I immediately opened Google Maps and searched oil painting Amsterdam. Until then, I hadn’t realized this was a hobby you could simply do without being Van Gogh or an art school student. So my painting journey began in the first week of 2024.

Me at the studio

It’s been about 1.8 years since then. The first piece started with a cheesecake, which expanded to Princess Diana - who resonated with my emptiness back then - and then to my grateful memories with my sister a few years ago, our trip to France.

Oil painting takes time. In fact, a long time to finish a single work. You add a layer, then another, giving depth to the piece. You watch and scrutinize it every time you sit in front of the ongoing work, for hours. Then, slowly, you start to fall in love with the object. And as it takes time, I decided to only start drawing the ones that make me happy, so that brings another layer of brightness to myself and to the world.
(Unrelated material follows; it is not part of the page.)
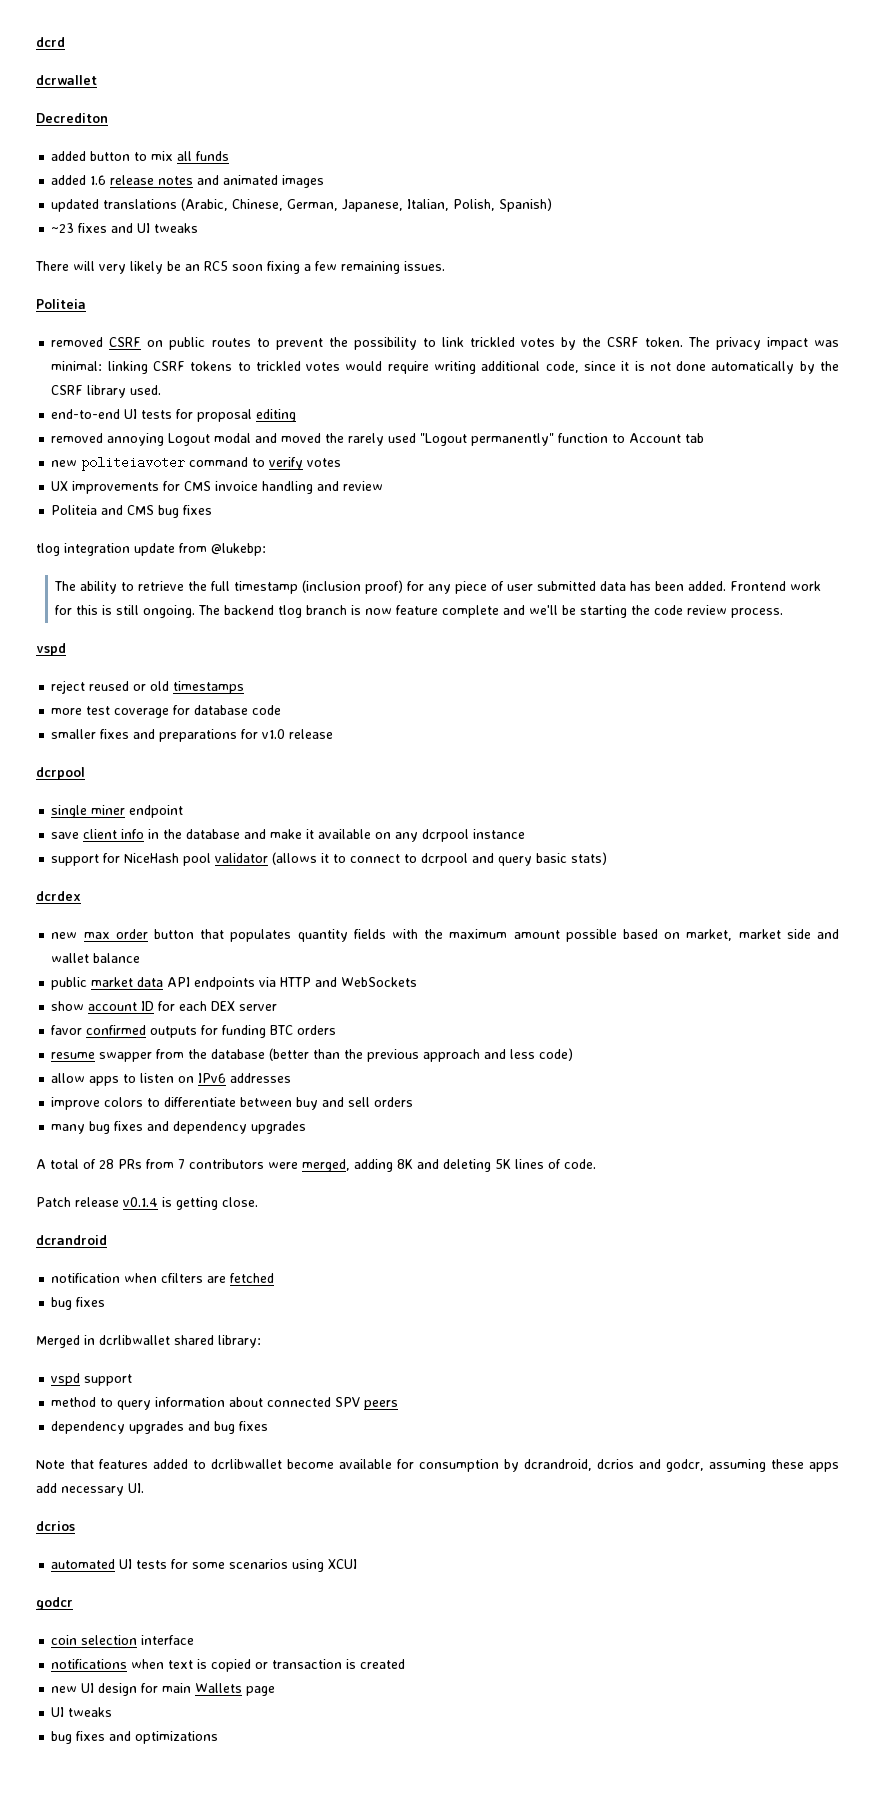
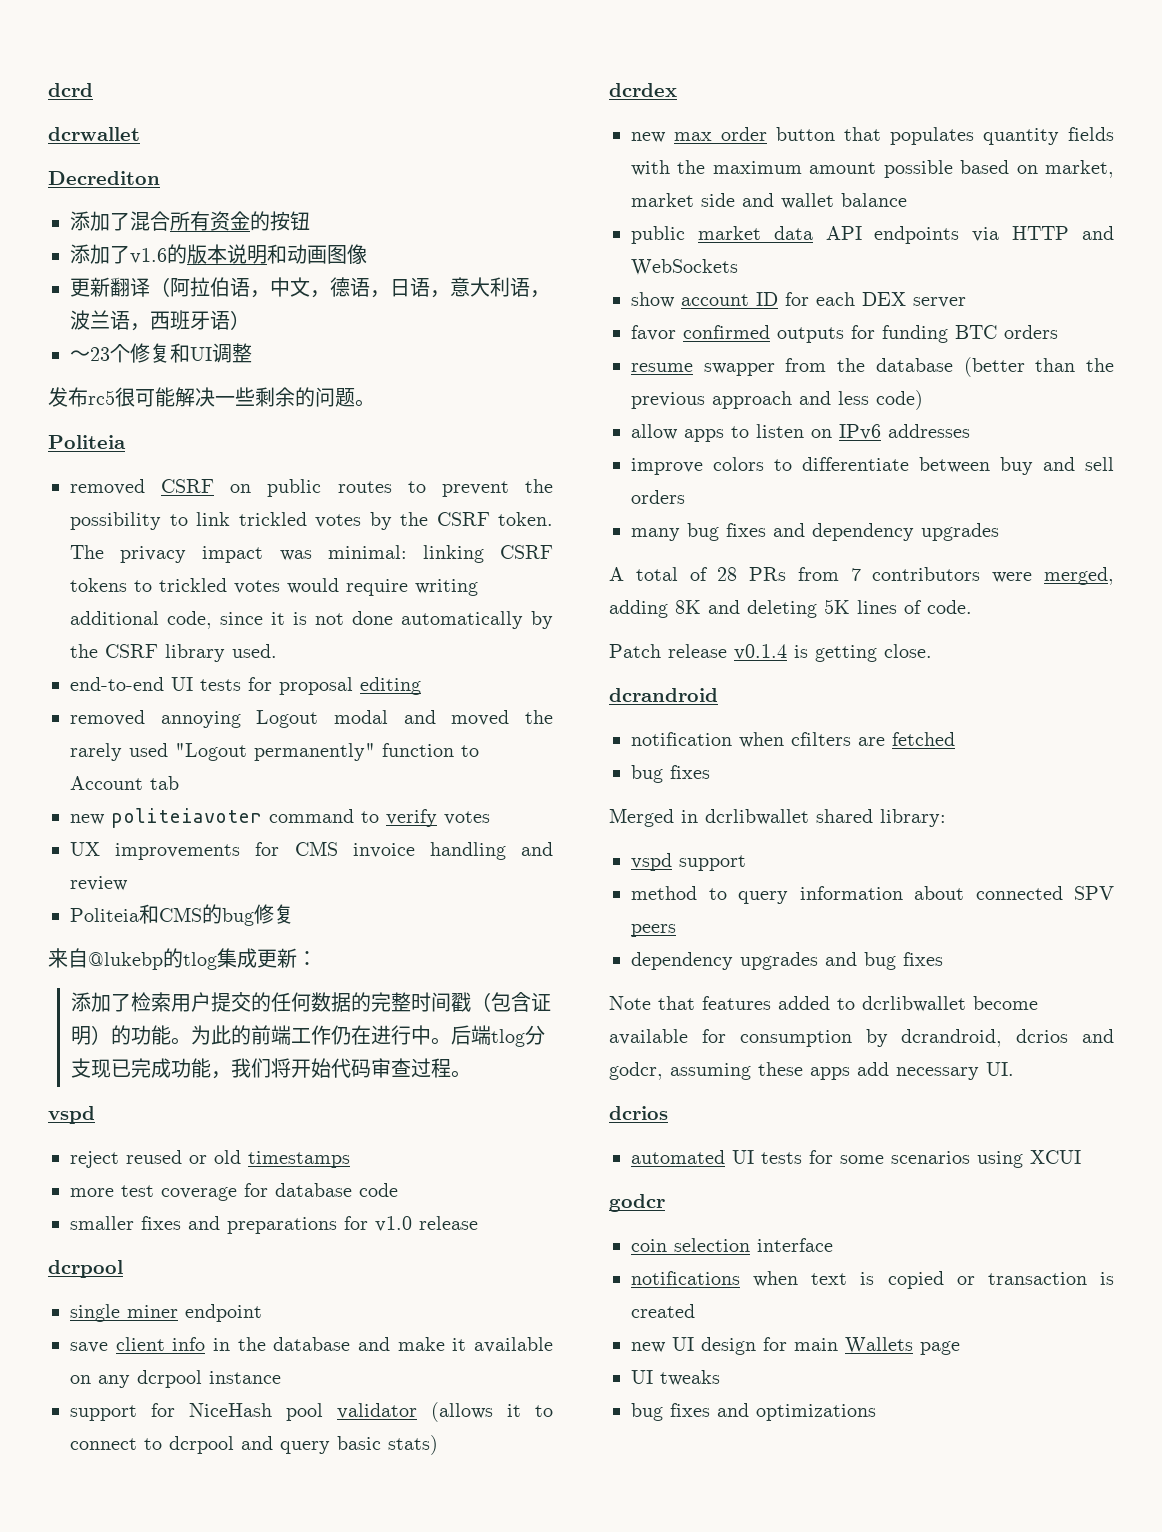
[51,151,230,161] [51,175,325,188] [51,198,553,212] [51,223,199,233] [35,261,445,274] added button to mix all funds // added 1.6 release notes and animated images // updated translations (Arabic, Chinese, German, Japanese, Italian, Polish, Spanish) // ~23 fixes and UI tweaks // There will very likely be an RC5 soon fixing a few remaining issues. -> [70,211,310,231] [70,244,367,264] [70,277,550,298] [70,310,250,331] [70,343,252,363] [48,387,375,407] 添加了混合所有资金的按钮 // 添加了v1.6的版本说明和动画图像 // 更新翻译（阿拉伯语，中文，德语，日语，意大利语，波兰语，西班牙语） // 〜23个修复和UI调整 // 发布rc5很可能解决一些剩余的问题。
[101,505,213,518] [36,543,266,556] [54,580,822,594] [55,605,784,618] and CMS bug fixes // tlog integration update from @lukebp: // The ability to retrieve the full timestamp (inclusion proof) for any piece of user submitted data has been added. Frontend work for this is still ongoing. The backend tlog branch is now feature complete and we'll be starting the code review process. -> [139,904,294,926] [48,948,317,970] [70,992,551,1012] [70,1025,545,1047] [70,1058,471,1079] 和CMS的bug修复 // 来自@lukebp的tlog集成更新： // 添加了检索用户提交的任何数据的完整时间戳（包含证明）的功能。为此的前端工作仍在进行中。后端tlog分支现已完成功能，我们将开始代码审查过程。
Painting taught me how to love the subject I draw through observation, and opened up a new perspective - like learning a new language. Since then, when I visit museums, I start to notice things I used to ignore, like the brushstrokes and lighting effects that painters used in their work, which hadn’t been obvious to me before. It was truly eye-opening.
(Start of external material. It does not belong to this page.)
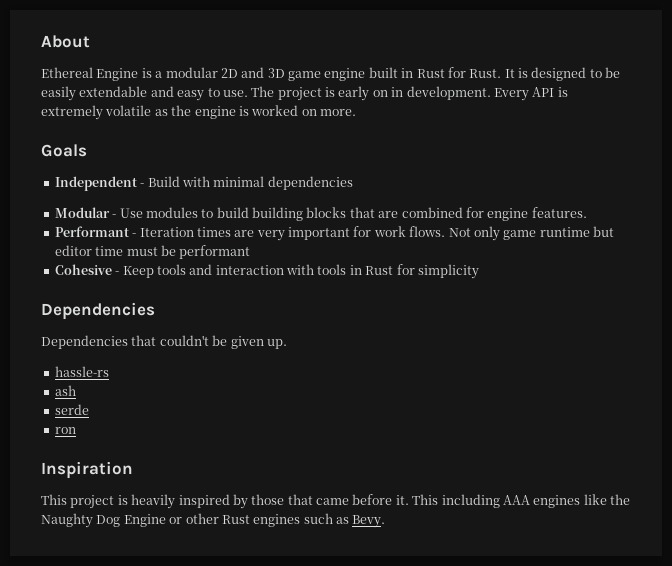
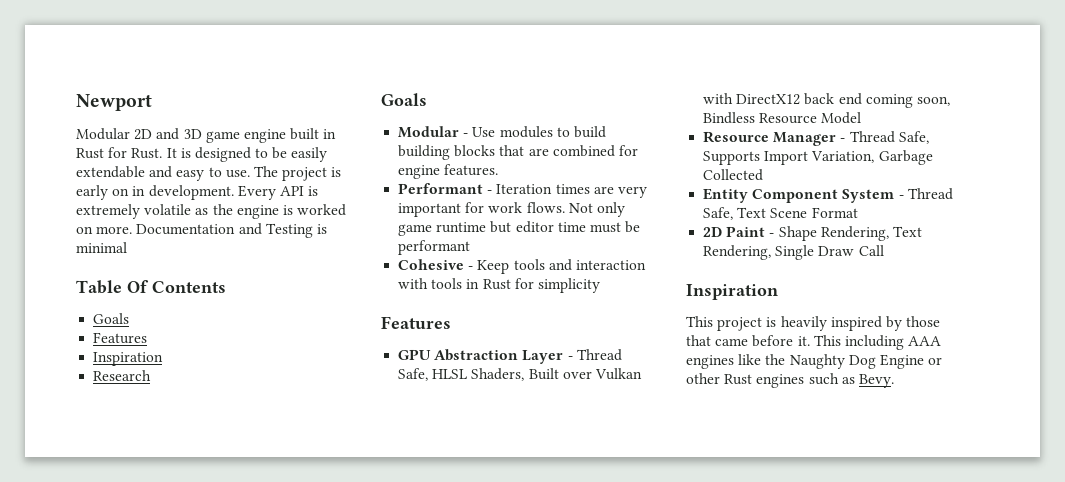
[41,35,90,48] [41,67,218,81] About // Ethereal Engine is a modular -> [76,94,152,111] [76,128,130,140] Newport // Modular
[41,144,87,157] [54,176,353,191] // Goals // Independent - Build with minimal dependencies -> [136,223,327,238] [76,242,127,253] [76,280,226,294] [93,313,130,324] [93,332,148,344] [93,352,164,366] [93,370,152,381] [381,93,427,106] Documentation and Testing is minimal // Table Of Contents // Goals // Features // Inspiration // Research // Goals
[41,302,155,320] [41,335,287,349] [54,366,109,377] [54,385,76,396] [54,404,89,415] [54,427,76,434] Dependencies // Dependencies that couldn't be given up. // hassle-rs // ash // serde // ron -> [381,316,451,329] [398,349,622,364] [398,368,642,381] [703,93,950,108] [703,112,862,124] [703,131,929,146] [703,150,933,165] [703,169,764,181] [703,188,953,203] [703,207,858,220] [703,226,922,241] [703,245,884,260] Features // GPU Abstraction Layer - Thread Safe, HLSL Shaders, Built over Vulkan with DirectX12 back end coming soon, Bindless Resource Model // Resource Manager - Thread Safe, Supports Import Variation, Garbage Collected // Entity Component System - Thread Safe, Text Scene Format // 2D Paint - Shape Rendering, Text Rendering, Single Draw Call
I can’t paint often, as I live in a small studio with limited ventilation and need to go to the painting studio to work - on top of my other commitments. Still, I love the process of painting: focusing so deeply that time disappears, sitting alone with just the canvas and brushes. So I try to paint at least once every other week. I dream one day of setting up my own painting and work office at home.

Side note: Guido van Rossum - the creator of Python, who also proudly worked at CWI (a nice documentary to watch) - started Python during a Christmas holiday. I think we all need long Christmas holidays to spark new work.